At the next meeting of the class, Vi reads an account of the action as a piece of fiction, and Mr. Scott is only slightly more encouraging. This “satire” of writing classes is like shooting fish in a barrel, and I suspect that it’s nastier than anything in real life. With the sex, it is a bit of push-the-envelope time, but these days I’ve lost track of where the envelope is.

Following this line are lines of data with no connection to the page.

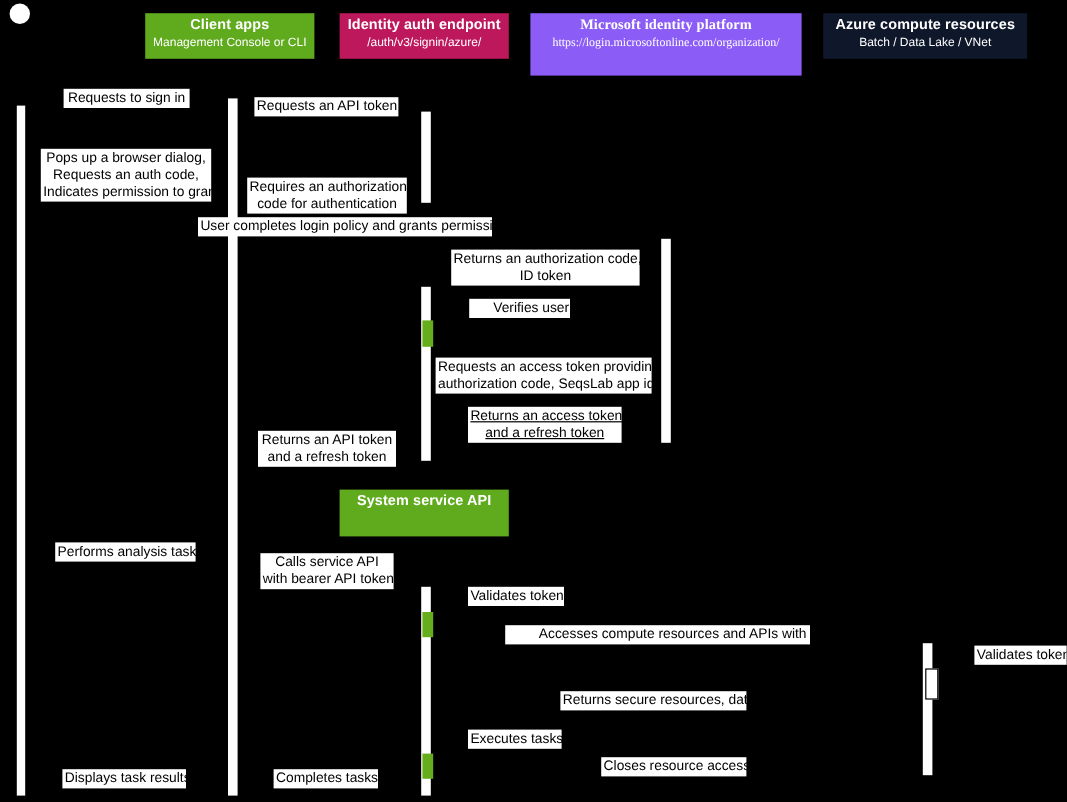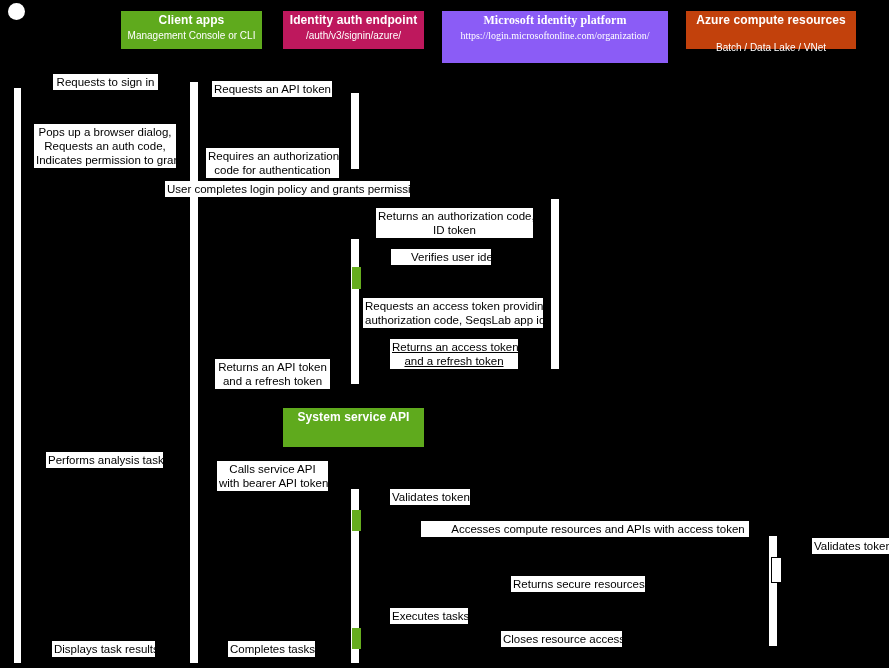--- a/index.html
+++ b/index.html
@@ -96,7 +96,7 @@
         <div class="p-title">Microsoft identity platform</div>
         <div class="p-sub">https://login.microsoftonline.com/organization/</div>
       </div>
-      <div class="participant" style="left: 686px; top: 11px; width: 170px; height: 38px; background: #c2410c; gap: 12px;">
+      <div class="participant" style="left: 686px; top: 11px; width: 170px; height: 38px; background: #0f172a;">
         <div class="p-title">Azure compute resources</div>
         <div class="p-sub">Batch / Data Lake / VNet</div>
       </div>

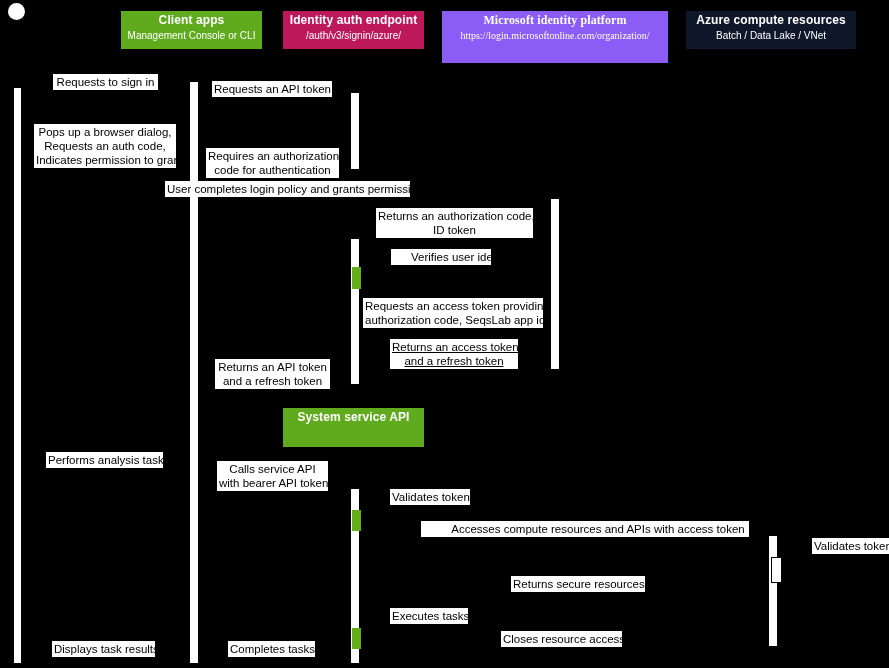--- a/index.html
+++ b/index.html
@@ -133,7 +133,7 @@
       <div class="msg" style="left: 165px; top: 181px; width: 245px;">User completes login policy and grants permission</div>
       <div class="msg" style="left: 376px; top: 208px; width: 157px;">Returns an authorization code,
 ID token</div>
-      <div class="msg" style="left: 391px; top: 249px; width: 100px; padding-left: 20px;">Verifies user identity</div>
+      <div class="msg" style="left: 391px; top: 249px; width: 84px; padding-left: 20px;">Verifies user identity</div>
       <div class="msg" style="left: 363px; top: 298px; width: 180px;">Requests an access token providing
 authorization code, SeqsLab app id</div>
       <div class="msg" style="left: 390px; top: 339px; width: 128px; text-decoration: underline;">Returns an access token

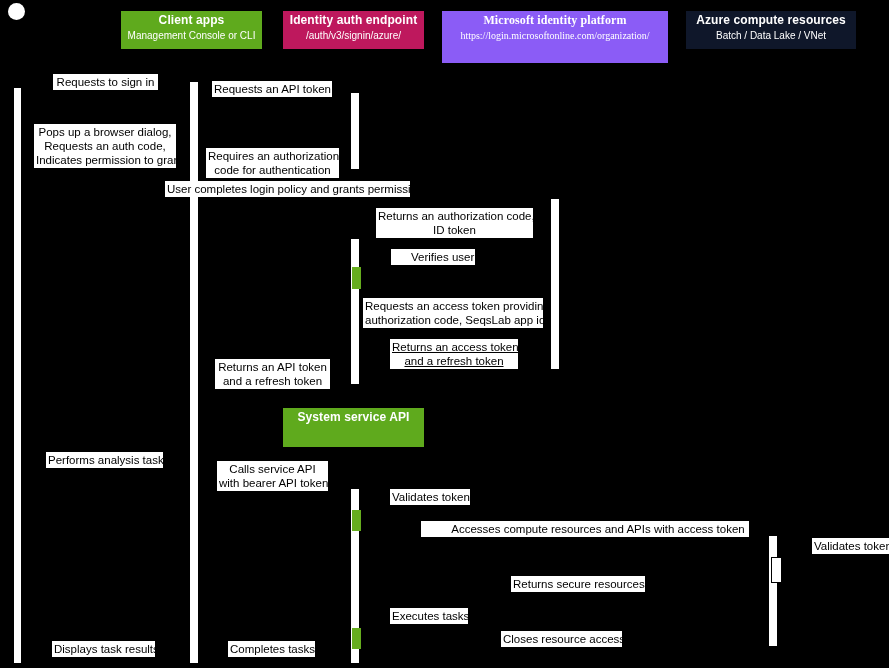--- a/index.html
+++ b/index.html
@@ -144,7 +144,7 @@
       <div class="msg" style="left: 217px; top: 461px; width: 111px;">Calls service API
 with bearer API token</div>
       <div class="msg" style="left: 390px; top: 489px; width: 80px;">Validates token</div>
-      <div class="msg" style="left: 421px; top: 521px; width: 328px; padding-left: 28px;">Accesses compute resources and APIs with access token</div>
+      <div class="msg" style="left: 421px; top: 521px; width: 254px; padding-left: 28px;">Accesses compute resources and APIs with access token</div>
       <div class="msg" style="left: 812px; top: 538px; width: 80px;">Validates token</div>
       <div class="msg" style="left: 511px; top: 576px; width: 134px;">Returns secure resources, data</div>
       <div class="msg" style="left: 390px; top: 608px; width: 78px;">Executes tasks</div>

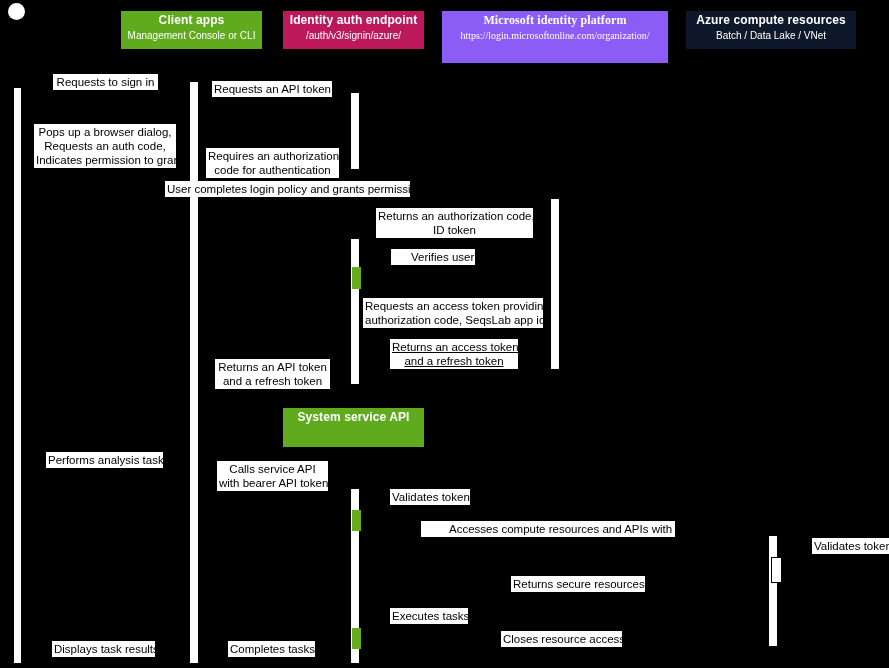--- a/index.html
+++ b/index.html
@@ -146,7 +146,7 @@
       <div class="msg" style="left: 390px; top: 489px; width: 80px;">Validates token</div>
       <div class="msg" style="left: 421px; top: 521px; width: 254px; padding-left: 28px;">Accesses compute resources and APIs with access token</div>
       <div class="msg" style="left: 812px; top: 538px; width: 80px;">Validates token</div>
-      <div class="msg" style="left: 511px; top: 576px; width: 134px;">Returns secure resources, data</div>
+      <div class="msg" style="left: 467px; top: 576px; width: 155px;">Returns secure resources, data</div>
       <div class="msg" style="left: 390px; top: 608px; width: 78px;">Executes tasks</div>
       <div class="msg" style="left: 501px; top: 631px; width: 121px;">Closes resource access</div>
       <div class="msg" style="left: 52px; top: 641px; width: 103px;">Displays task results</div>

The “Non-Fiction” section of the movie is longer and less focused than its predecessor. A documentary filmmaker invades a family that is already terminally dysfunctional, and the end result is a burst of nihilism that takes Mr. Solondz into new areas of irrational malignancy. The problem with the film is that there is nothing resembling a raisonneur on the premises, and so each of the characters takes turns being ridiculous. Curiously, what seems to be a final humiliation for the central character is treated by him as a chilling triumph. I hate it. I hate it. I hate it. And, unfortunately, that means some of you will like it.
Sorry, Wrong Number
John Dichter’s The Operator , from his own screenplay, begins with-what do you know?-another humping scene. I know you’re all thinking that I pick these licentious films to review so that I can pretend to be superior to them. No such luck. Sex is one thing to which I have never been superior, but truth to tell, I come from an age when a bit more foreplay was expected. In this instance, the male part of the equation has to jump under the bed when the woman’s husband comes home unexpectedly with his hound dog and rifle. The hapless adulterer has to run home half-naked after the irate husband shoots out the windows of his car.

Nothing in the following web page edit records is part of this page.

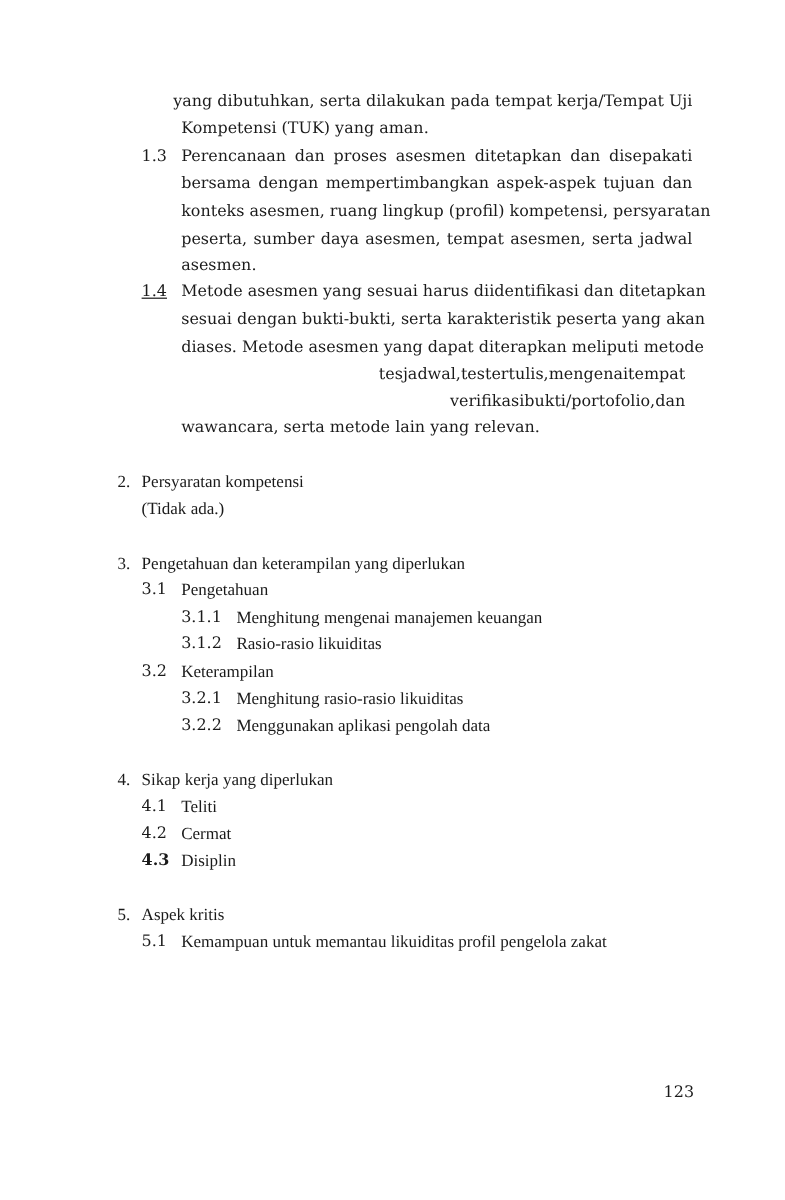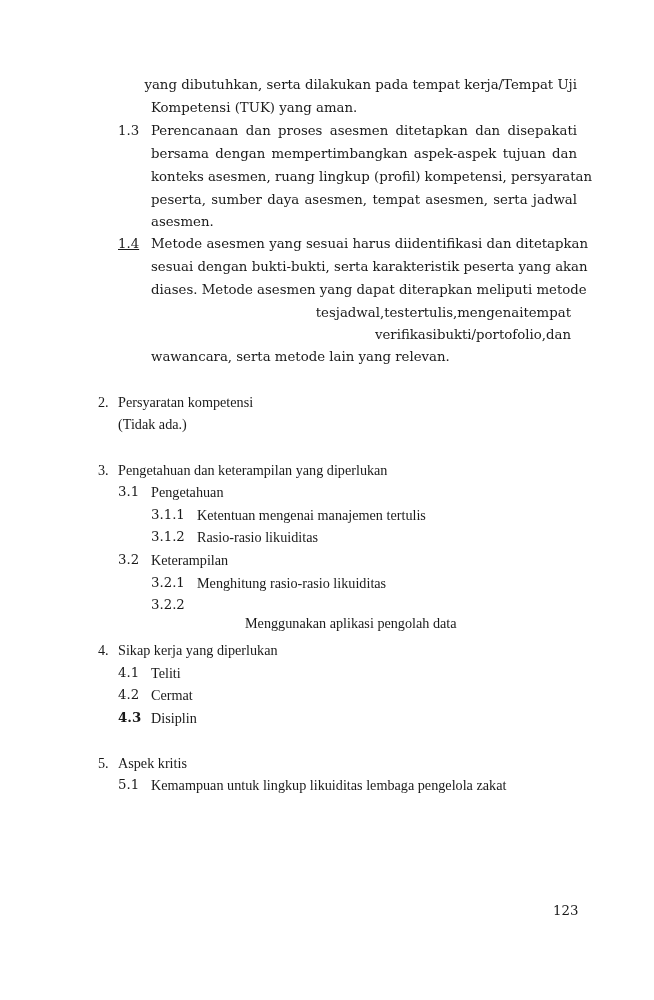--- a/index.html
+++ b/index.html
@@ -59,7 +59,7 @@
   <div class="num" style="left:118px; top:483px;">3.1</div>
   <div class="line cambria" style="left:151px; top:483px;">Pengetahuan</div>
   <div class="num" style="left:151px; top:506px;">3.1.1</div>
-  <div class="line cambria" style="left:197px; top:506px;">Ketentuan mengenai manajemen tertulis</div>
+  <div class="line cambria" style="left:197px; top:506px;">Menghitung mengenai manajemen keuangan</div>
   <div class="num" style="left:151px; top:528px;">3.1.2</div>
   <div class="line cambria" style="left:197px; top:528px;">Rasio-rasio likuiditas</div>
 

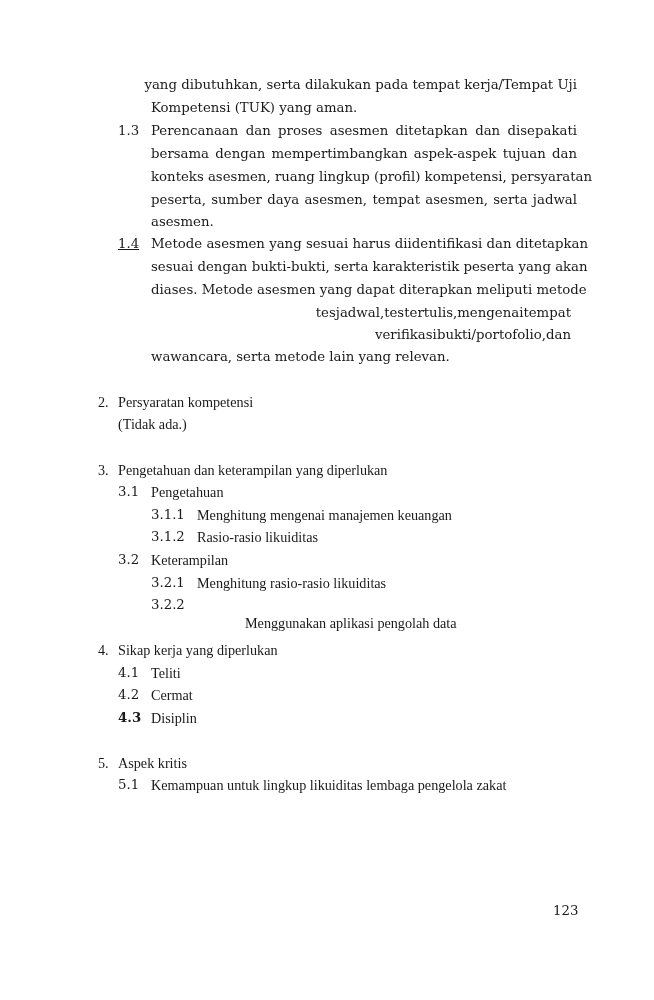--- a/index.html
+++ b/index.html
@@ -68,7 +68,7 @@
   <div class="num" style="left:151px; top:574px;">3.2.1</div>
   <div class="line cambria" style="left:197px; top:574px;">Menghitung rasio-rasio likuiditas</div>
   <div class="num" style="left:151px; top:596px;">3.2.2</div>
-  <div class="line cambria" style="left:197px; top:614px;margin-left:48px;">Menggunakan aplikasi pengolah data</div>
+  <div class="line cambria" style="left:197px; top:596px;">Menggunakan aplikasi pengolah data</div>
 
   <div class="num cambria" style="left:98px; top:641px;">4.</div>
   <div class="line cambria" style="left:118px; top:641px;">Sikap kerja yang diperlukan</div>

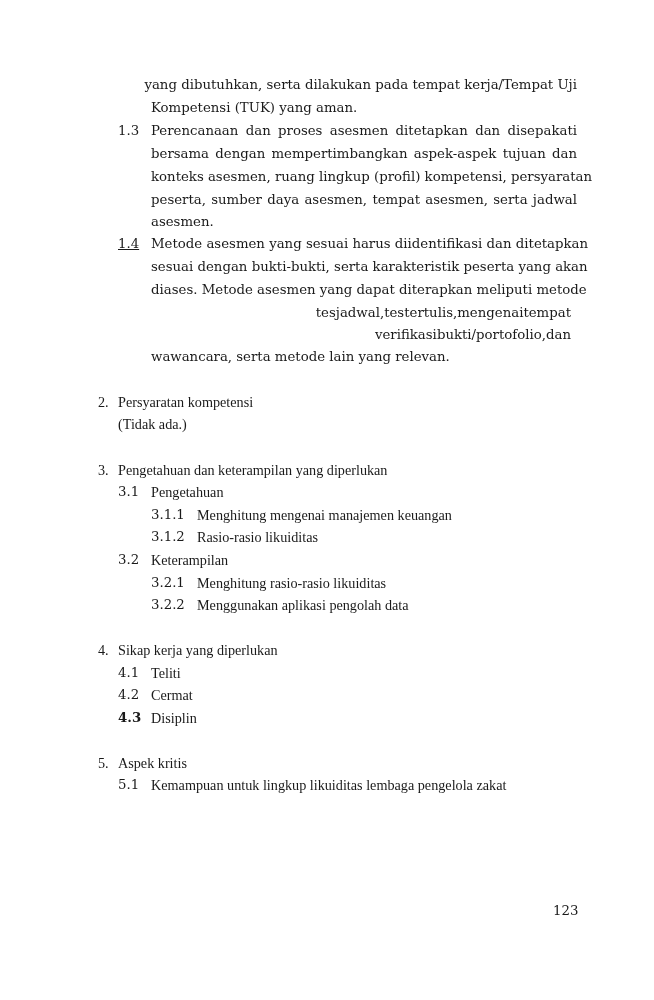--- a/index.html
+++ b/index.html
@@ -82,7 +82,7 @@
   <div class="num cambria" style="left:98px; top:754px;">5.</div>
   <div class="line cambria" style="left:118px; top:754px;">Aspek kritis</div>
   <div class="num" style="left:118px; top:776px;">5.1</div>
-  <div class="line cambria" style="left:151px; top:776px;">Kemampuan untuk lingkup likuiditas lembaga pengelola zakat</div>
+  <div class="line cambria" style="left:151px; top:776px;">Kemampuan untuk memantau likuiditas profil pengelola zakat</div>
 
   <div class="line" style="left:553px; top:902px;">123</div>
 </div>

We are gradually introduced to this farcical figure as Gary Wheelan (Michael Laurence), a young, married, upwardly mobile, corner-cutting Dallas attorney with a beautiful wife and a perpetually roving eye. One day, Gary gets a wrong number from a telephone operator and chews her out in no uncertain manner. For the rest of the film, the offended operator makes it her life’s work to destroy Gary, ostensibly for his own good. As she begins messing with his bank balances, telephone bills, credit cards and communications with his shady clients, she deprives him of his wife, his reputation and his credit with his bookie-and the latter could cost him his life.
The operator begins calling herself Shiva and spouting Eastern mumbo jumbo. There is some fun in watching one kind of operator take down another kind, but the problem with the central character is that he starts off on such a low note of weak resistance that he doesn’t have all that far to fall. Yet the movie may appeal to an audience’s sadistic nature.